Assigned task |
Among the entries below, find each line holding "none" and return it.

Provided material |

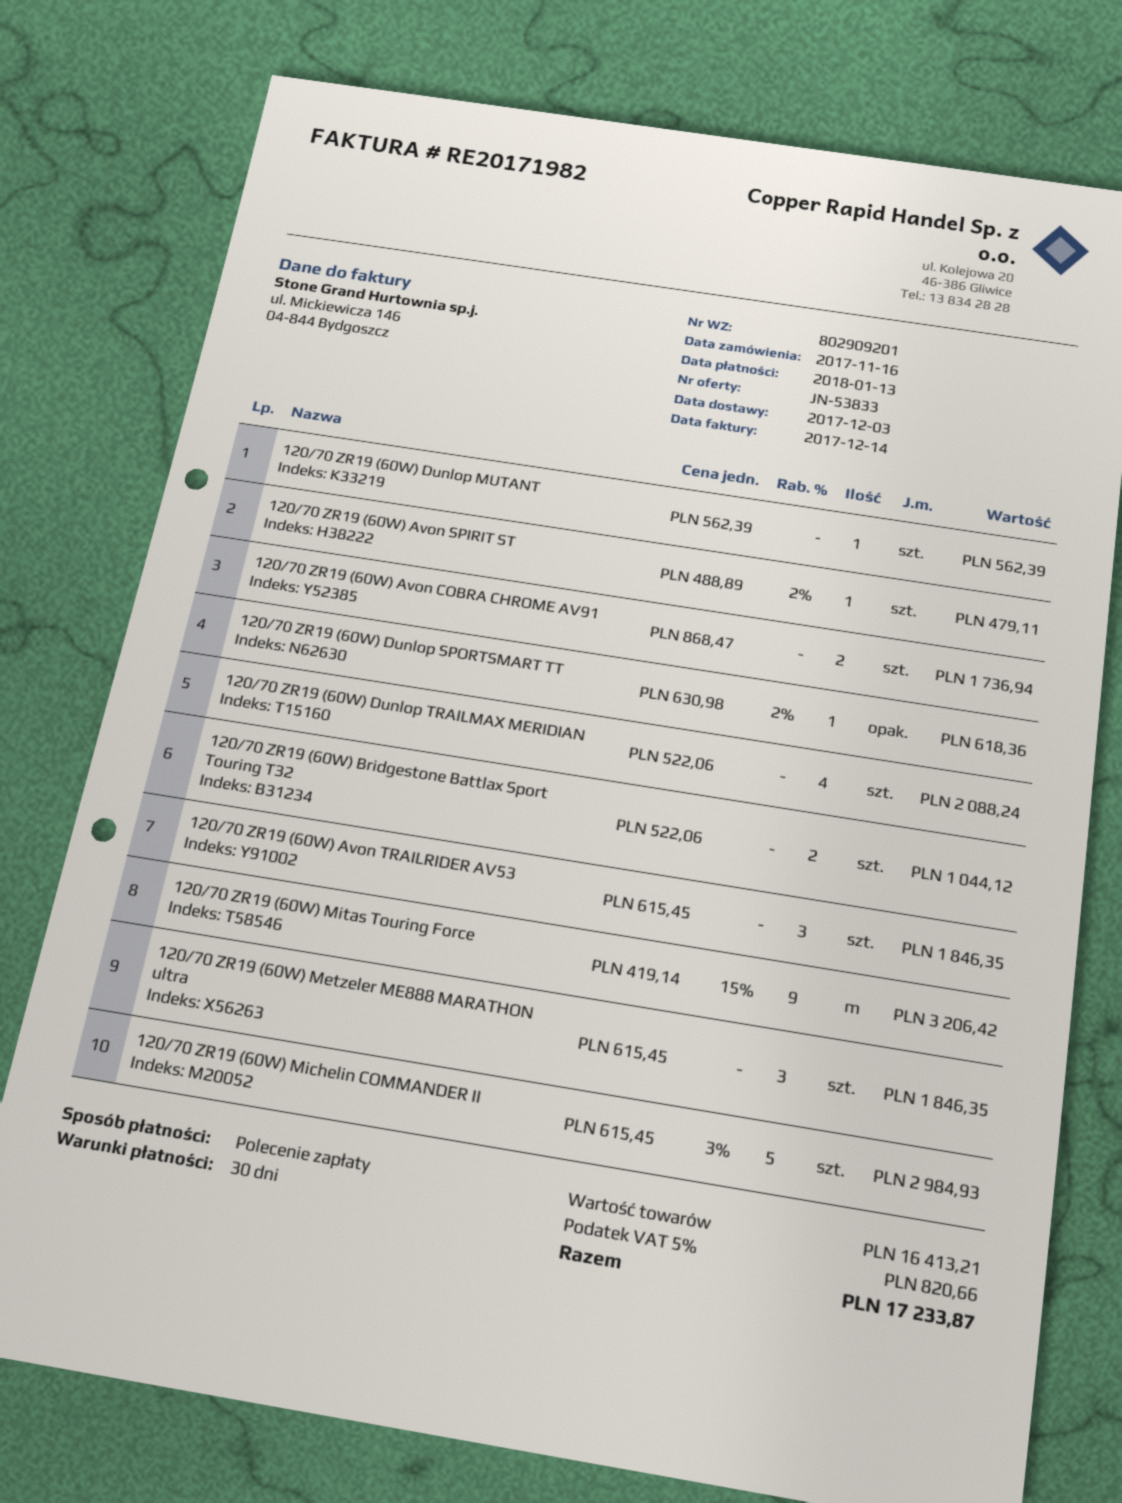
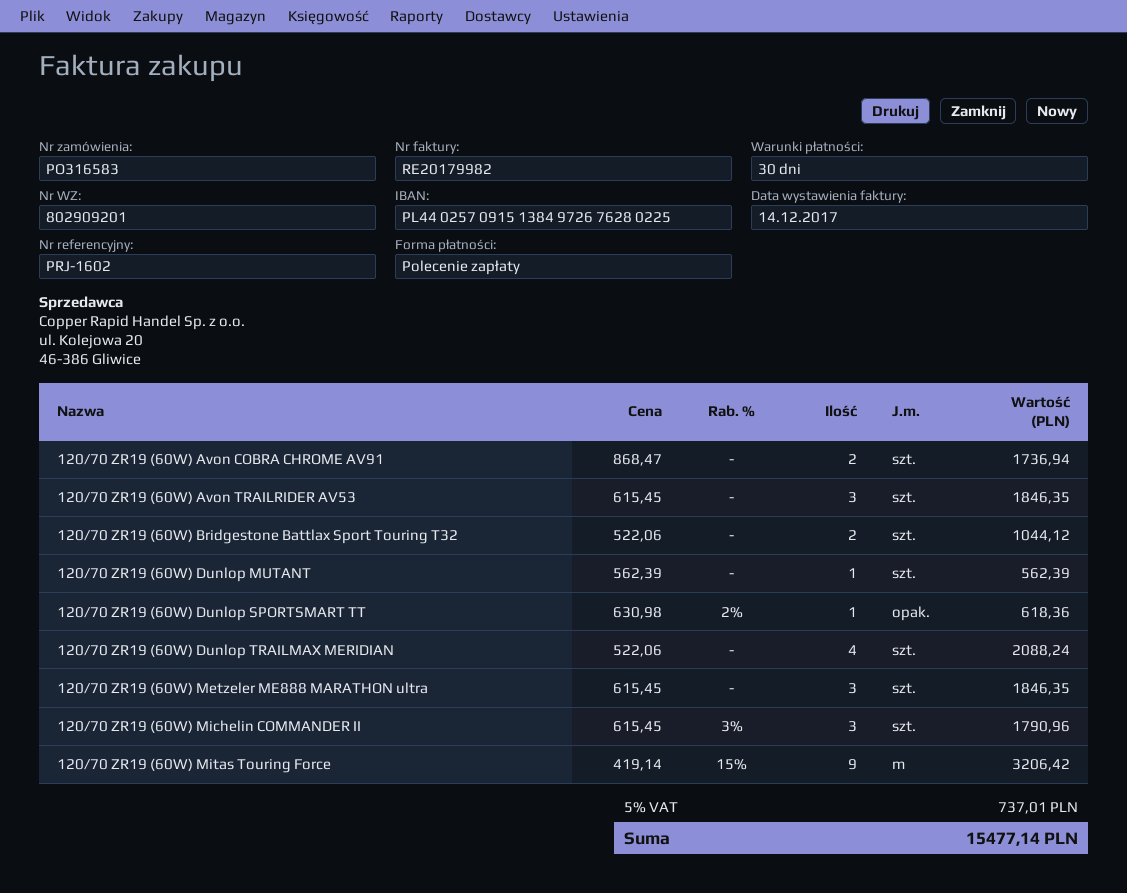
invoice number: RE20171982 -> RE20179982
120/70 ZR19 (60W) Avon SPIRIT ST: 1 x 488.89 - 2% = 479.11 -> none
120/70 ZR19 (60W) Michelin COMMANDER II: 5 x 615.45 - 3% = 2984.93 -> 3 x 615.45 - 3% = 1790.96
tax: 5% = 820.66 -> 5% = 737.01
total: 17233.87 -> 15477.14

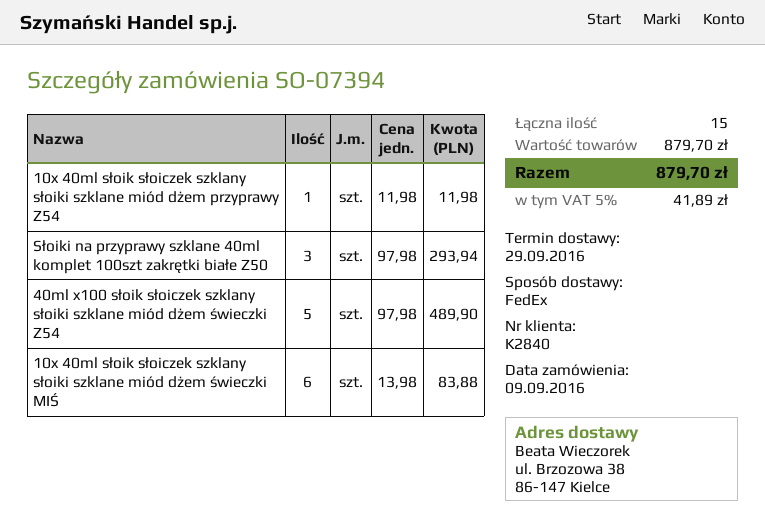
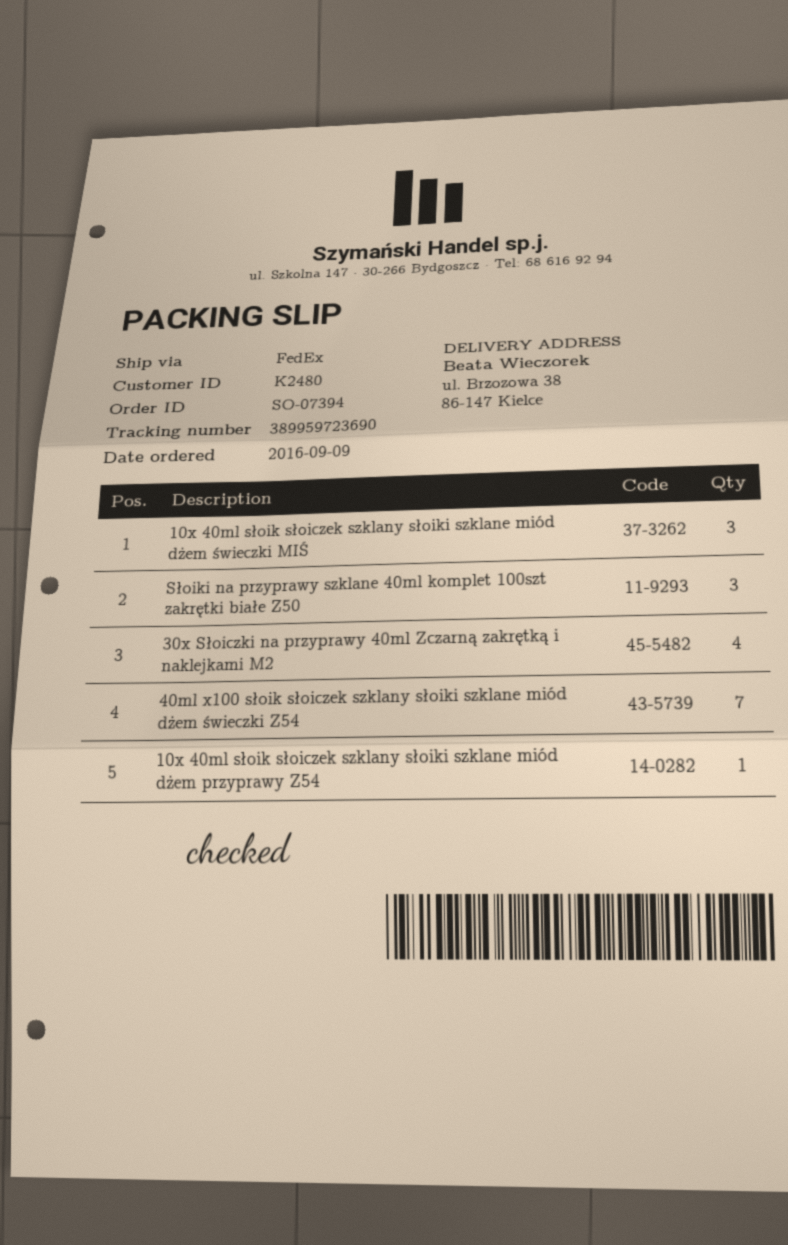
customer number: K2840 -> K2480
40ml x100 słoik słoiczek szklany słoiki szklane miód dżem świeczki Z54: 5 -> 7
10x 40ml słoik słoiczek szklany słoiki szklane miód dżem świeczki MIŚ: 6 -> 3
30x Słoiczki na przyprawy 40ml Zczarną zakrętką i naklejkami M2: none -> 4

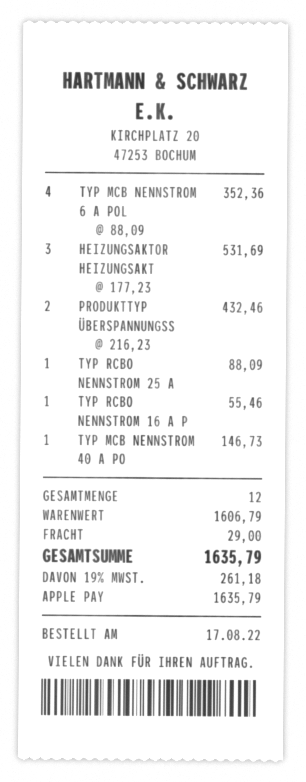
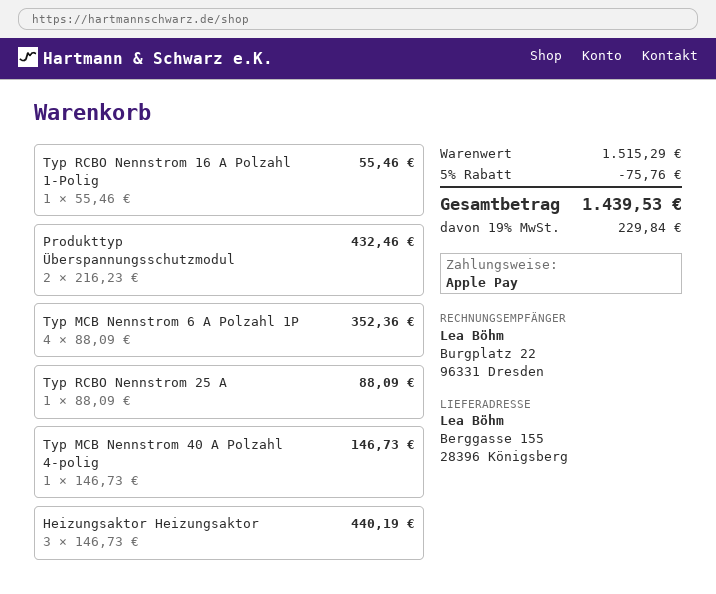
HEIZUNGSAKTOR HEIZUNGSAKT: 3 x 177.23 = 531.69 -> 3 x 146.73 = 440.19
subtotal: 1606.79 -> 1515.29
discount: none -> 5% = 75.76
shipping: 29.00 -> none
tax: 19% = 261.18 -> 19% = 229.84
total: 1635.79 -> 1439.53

Written reply |
120/70 ZR19 (60W) Avon SPIRIT ST: 1 x 488.89 - 2% = 479.11 -> none
30x Słoiczki na przyprawy 40ml Zczarną zakrętką i naklejkami M2: none -> 4
discount: none -> 5% = 75.76
shipping: 29.00 -> none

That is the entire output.